DESCRIPTION OF THE TASK – Give the lines below again exactly, starting with the line that holds "line-height: 28px;" and going on through the line that holds "white-space: nowrap; cursor: pointer;".

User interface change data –
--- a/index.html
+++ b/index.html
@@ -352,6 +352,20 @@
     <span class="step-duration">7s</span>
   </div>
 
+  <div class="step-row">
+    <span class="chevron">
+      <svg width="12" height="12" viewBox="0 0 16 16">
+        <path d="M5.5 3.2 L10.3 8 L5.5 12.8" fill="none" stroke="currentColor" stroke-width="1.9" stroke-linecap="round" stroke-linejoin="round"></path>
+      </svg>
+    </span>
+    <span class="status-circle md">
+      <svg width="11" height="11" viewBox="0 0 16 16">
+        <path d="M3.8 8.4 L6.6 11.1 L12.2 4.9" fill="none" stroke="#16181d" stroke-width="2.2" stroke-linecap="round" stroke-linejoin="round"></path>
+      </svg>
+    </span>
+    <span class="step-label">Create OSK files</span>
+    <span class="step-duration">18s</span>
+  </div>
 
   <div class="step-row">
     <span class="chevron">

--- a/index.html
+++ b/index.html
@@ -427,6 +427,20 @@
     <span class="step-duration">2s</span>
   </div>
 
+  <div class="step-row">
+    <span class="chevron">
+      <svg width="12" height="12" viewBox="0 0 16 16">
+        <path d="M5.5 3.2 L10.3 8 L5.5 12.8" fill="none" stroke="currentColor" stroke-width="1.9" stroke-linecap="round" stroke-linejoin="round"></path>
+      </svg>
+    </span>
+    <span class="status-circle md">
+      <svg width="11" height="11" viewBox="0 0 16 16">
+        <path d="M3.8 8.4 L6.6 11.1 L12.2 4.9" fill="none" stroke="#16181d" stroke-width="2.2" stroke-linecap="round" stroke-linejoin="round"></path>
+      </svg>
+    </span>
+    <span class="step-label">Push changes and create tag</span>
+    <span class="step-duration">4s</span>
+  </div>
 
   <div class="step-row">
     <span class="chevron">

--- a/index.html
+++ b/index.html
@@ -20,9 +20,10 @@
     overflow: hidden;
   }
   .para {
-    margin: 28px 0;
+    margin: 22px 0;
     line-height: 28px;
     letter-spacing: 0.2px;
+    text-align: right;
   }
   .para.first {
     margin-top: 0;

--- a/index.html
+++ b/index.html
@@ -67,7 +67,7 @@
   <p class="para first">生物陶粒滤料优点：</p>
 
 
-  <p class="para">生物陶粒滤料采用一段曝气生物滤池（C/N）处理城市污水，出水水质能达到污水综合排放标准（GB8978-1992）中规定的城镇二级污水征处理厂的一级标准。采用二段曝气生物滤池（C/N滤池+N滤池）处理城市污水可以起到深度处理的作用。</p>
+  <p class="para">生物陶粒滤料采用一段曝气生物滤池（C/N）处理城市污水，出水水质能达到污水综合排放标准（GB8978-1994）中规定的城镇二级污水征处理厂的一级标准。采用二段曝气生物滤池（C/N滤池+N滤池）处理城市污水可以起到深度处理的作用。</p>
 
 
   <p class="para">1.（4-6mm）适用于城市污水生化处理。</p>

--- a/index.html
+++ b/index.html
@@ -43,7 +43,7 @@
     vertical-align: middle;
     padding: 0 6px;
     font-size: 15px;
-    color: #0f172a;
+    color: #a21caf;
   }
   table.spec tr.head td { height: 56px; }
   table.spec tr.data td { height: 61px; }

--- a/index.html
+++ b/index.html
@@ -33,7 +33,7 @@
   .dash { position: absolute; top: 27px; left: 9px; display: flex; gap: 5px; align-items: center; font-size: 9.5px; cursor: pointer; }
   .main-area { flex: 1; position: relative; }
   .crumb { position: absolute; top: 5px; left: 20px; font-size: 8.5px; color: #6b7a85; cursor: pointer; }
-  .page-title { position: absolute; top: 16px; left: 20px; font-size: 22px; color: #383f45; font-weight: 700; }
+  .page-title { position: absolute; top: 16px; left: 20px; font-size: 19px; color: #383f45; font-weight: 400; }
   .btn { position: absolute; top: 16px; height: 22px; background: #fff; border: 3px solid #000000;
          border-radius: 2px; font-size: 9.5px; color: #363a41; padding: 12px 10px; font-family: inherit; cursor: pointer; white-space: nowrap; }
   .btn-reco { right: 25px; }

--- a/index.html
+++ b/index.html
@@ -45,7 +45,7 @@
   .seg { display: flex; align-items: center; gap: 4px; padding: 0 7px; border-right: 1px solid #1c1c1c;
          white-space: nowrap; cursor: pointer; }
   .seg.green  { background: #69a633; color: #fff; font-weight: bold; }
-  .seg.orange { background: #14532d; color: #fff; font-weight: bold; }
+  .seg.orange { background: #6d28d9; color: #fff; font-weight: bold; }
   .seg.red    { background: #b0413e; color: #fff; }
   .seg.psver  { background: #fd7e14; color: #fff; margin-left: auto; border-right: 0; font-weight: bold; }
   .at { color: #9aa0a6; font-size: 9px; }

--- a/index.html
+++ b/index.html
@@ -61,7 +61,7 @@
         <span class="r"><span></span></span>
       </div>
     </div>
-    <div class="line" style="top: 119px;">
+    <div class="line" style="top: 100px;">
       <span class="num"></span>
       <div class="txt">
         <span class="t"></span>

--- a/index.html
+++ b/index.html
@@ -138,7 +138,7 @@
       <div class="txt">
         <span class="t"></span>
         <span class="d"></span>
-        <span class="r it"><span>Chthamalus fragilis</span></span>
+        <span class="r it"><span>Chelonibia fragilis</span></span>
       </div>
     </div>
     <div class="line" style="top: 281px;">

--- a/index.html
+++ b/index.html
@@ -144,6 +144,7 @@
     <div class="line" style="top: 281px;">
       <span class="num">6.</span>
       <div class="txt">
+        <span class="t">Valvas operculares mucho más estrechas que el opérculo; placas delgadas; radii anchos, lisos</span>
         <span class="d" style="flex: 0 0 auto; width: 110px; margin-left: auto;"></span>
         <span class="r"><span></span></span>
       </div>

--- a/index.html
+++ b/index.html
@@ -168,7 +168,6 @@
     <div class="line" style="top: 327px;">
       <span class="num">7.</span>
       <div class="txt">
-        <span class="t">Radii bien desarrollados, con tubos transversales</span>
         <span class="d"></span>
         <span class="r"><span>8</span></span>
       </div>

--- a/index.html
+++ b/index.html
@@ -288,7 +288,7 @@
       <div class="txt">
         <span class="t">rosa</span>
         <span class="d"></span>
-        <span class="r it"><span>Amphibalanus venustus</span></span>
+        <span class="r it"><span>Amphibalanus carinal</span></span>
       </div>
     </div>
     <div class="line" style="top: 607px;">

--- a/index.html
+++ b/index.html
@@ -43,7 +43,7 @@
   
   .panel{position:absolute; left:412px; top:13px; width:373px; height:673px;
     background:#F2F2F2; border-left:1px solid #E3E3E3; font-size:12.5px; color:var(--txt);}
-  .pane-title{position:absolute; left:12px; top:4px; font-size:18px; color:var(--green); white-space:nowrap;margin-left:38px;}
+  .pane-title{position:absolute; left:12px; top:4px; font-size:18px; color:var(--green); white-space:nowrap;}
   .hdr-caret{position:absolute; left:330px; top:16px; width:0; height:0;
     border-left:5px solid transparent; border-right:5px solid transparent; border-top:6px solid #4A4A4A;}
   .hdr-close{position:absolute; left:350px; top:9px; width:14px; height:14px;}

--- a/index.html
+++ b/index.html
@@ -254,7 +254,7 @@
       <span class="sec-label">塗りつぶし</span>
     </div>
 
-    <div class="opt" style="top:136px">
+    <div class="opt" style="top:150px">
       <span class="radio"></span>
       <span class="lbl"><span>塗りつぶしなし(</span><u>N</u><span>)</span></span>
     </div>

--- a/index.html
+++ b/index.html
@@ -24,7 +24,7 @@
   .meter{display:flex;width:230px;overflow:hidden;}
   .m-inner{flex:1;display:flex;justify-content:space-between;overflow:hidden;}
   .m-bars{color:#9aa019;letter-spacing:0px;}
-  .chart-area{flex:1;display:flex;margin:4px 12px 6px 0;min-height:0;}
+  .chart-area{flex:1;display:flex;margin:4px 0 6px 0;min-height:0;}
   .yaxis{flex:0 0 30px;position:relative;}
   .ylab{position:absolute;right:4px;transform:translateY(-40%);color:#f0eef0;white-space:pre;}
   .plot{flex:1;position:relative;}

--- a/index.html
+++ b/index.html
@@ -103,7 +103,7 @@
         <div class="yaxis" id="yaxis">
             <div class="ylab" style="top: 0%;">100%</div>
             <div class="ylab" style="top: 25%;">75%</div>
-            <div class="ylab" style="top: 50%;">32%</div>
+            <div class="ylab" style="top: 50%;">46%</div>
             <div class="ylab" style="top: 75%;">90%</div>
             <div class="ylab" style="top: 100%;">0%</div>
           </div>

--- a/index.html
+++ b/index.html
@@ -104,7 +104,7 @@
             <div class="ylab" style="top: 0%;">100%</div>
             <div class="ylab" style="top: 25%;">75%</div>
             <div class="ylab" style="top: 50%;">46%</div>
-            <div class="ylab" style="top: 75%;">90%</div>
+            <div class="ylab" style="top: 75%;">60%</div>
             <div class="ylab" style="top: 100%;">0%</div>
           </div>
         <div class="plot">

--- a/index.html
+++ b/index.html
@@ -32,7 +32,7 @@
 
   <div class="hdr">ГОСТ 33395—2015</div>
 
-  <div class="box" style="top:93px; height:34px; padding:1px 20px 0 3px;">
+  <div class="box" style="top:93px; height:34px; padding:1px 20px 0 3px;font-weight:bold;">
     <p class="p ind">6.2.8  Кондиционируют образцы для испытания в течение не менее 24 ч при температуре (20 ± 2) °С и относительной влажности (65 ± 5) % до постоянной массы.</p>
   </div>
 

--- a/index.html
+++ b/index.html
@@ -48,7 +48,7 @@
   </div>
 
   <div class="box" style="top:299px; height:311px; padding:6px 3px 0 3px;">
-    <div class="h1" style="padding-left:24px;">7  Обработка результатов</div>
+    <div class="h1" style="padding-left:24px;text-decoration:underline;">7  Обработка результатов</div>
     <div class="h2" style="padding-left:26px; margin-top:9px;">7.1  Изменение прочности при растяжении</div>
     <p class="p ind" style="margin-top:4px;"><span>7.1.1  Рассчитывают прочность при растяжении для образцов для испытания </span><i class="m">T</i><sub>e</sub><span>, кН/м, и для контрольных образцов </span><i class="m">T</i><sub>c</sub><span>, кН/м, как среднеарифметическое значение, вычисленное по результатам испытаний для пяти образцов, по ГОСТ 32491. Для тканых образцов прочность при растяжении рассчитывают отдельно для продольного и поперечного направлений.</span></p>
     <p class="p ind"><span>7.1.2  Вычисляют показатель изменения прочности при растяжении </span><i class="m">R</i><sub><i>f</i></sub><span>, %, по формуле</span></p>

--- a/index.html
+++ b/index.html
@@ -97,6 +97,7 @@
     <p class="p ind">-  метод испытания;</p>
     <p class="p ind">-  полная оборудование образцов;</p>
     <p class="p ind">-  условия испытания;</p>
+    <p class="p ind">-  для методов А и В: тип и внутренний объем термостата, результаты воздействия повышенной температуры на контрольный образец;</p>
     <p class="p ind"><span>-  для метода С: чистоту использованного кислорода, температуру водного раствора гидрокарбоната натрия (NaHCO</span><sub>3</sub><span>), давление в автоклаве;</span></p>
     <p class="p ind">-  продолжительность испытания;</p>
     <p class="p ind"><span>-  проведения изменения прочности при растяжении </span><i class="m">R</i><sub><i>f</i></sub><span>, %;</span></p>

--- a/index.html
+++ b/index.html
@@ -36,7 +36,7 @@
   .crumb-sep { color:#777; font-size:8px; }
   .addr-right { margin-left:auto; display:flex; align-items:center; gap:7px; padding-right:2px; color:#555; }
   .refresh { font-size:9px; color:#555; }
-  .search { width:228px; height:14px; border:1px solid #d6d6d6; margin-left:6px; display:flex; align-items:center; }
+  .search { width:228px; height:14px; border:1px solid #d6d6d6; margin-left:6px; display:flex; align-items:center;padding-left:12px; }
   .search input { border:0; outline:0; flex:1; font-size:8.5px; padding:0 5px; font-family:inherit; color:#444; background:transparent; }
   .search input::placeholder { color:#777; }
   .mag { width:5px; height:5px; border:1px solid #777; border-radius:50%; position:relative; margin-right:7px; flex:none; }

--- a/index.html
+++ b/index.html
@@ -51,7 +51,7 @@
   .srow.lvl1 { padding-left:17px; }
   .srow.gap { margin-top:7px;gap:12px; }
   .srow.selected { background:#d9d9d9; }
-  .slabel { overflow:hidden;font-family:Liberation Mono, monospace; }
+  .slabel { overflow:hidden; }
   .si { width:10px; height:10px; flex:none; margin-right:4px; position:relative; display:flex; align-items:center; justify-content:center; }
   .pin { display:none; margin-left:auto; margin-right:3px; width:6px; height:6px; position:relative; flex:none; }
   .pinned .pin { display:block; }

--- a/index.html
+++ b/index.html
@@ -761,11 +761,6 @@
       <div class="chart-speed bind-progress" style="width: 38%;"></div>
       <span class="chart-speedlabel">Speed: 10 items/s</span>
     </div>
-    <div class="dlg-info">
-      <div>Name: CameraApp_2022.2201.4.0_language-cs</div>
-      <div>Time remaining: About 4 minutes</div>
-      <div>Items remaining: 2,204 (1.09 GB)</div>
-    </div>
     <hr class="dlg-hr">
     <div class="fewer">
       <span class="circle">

EXPECTED ANSWER –
     line-height: 28px;
     letter-spacing: 0.2px;
+    text-align: right;
   }
   .para.first {
     margin-top: 0;

--- a/index.html
+++ b/index.html
@@ -67,7 +67,7 @@
   <p class="para first">生物陶粒滤料优点：</p>
 
 
-  <p class="para">生物陶粒滤料采用一段曝气生物滤池（C/N）处理城市污水，出水水质能达到污水综合排放标准（GB8978-1992）中规定的城镇二级污水征处理厂的一级标准。采用二段曝气生物滤池（C/N滤池+N滤池）处理城市污水可以起到深度处理的作用。</p>
+  <p class="para">生物陶粒滤料采用一段曝气生物滤池（C/N）处理城市污水，出水水质能达到污水综合排放标准（GB8978-1994）中规定的城镇二级污水征处理厂的一级标准。采用二段曝气生物滤池（C/N滤池+N滤池）处理城市污水可以起到深度处理的作用。</p>
 
 
   <p class="para">1.（4-6mm）适用于城市污水生化处理。</p>

--- a/index.html
+++ b/index.html
@@ -43,7 +43,7 @@
     vertical-align: middle;
     padding: 0 6px;
     font-size: 15px;
-    color: #0f172a;
+    color: #a21caf;
   }
   table.spec tr.head td { height: 56px; }
   table.spec tr.data td { height: 61px; }

--- a/index.html
+++ b/index.html
@@ -33,7 +33,7 @@
   .dash { position: absolute; top: 27px; left: 9px; display: flex; gap: 5px; align-items: center; font-size: 9.5px; cursor: pointer; }
   .main-area { flex: 1; position: relative; }
   .crumb { position: absolute; top: 5px; left: 20px; font-size: 8.5px; color: #6b7a85; cursor: pointer; }
-  .page-title { position: absolute; top: 16px; left: 20px; font-size: 22px; color: #383f45; font-weight: 700; }
+  .page-title { position: absolute; top: 16px; left: 20px; font-size: 19px; color: #383f45; font-weight: 400; }
   .btn { position: absolute; top: 16px; height: 22px; background: #fff; border: 3px solid #000000;
          border-radius: 2px; font-size: 9.5px; color: #363a41; padding: 12px 10px; font-family: inherit; cursor: pointer; white-space: nowrap; }
   .btn-reco { right: 25px; }

--- a/index.html
+++ b/index.html
@@ -45,7 +45,7 @@
   .seg { display: flex; align-items: center; gap: 4px; padding: 0 7px; border-right: 1px solid #1c1c1c;
          white-space: nowrap; cursor: pointer; }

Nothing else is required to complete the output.